*** DATA IN THIS EXERCISE ***

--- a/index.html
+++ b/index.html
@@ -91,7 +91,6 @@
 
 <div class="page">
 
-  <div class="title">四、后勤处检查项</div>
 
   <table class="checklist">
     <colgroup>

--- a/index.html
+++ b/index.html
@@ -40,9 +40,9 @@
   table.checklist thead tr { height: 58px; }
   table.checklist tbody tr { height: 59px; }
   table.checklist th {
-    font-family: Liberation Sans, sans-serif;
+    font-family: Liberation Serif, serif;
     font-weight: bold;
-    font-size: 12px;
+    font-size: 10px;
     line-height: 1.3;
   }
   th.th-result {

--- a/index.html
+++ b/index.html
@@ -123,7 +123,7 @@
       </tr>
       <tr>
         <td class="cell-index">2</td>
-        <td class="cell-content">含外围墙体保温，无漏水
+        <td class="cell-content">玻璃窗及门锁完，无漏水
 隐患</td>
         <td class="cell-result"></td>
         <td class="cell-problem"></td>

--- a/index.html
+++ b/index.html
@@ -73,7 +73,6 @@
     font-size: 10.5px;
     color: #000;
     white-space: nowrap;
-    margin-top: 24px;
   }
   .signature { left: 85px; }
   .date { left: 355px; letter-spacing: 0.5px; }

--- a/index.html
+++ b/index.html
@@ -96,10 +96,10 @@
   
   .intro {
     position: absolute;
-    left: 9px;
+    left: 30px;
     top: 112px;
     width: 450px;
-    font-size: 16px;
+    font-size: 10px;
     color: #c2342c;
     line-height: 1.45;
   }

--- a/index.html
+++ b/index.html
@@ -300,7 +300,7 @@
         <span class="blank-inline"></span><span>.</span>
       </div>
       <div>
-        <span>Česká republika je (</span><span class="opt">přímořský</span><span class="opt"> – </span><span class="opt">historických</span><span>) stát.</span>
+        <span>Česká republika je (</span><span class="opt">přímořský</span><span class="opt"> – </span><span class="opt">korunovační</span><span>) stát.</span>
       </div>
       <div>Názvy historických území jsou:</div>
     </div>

*** End of DATA IN THIS EXERCISE ***

Filter the data for the string "left" and copy every line that has it.

   .signature { left: 85px; }
   .date { left: 355px; letter-spacing: 0.5px; }
-    left: 9px;
+    left: 30px;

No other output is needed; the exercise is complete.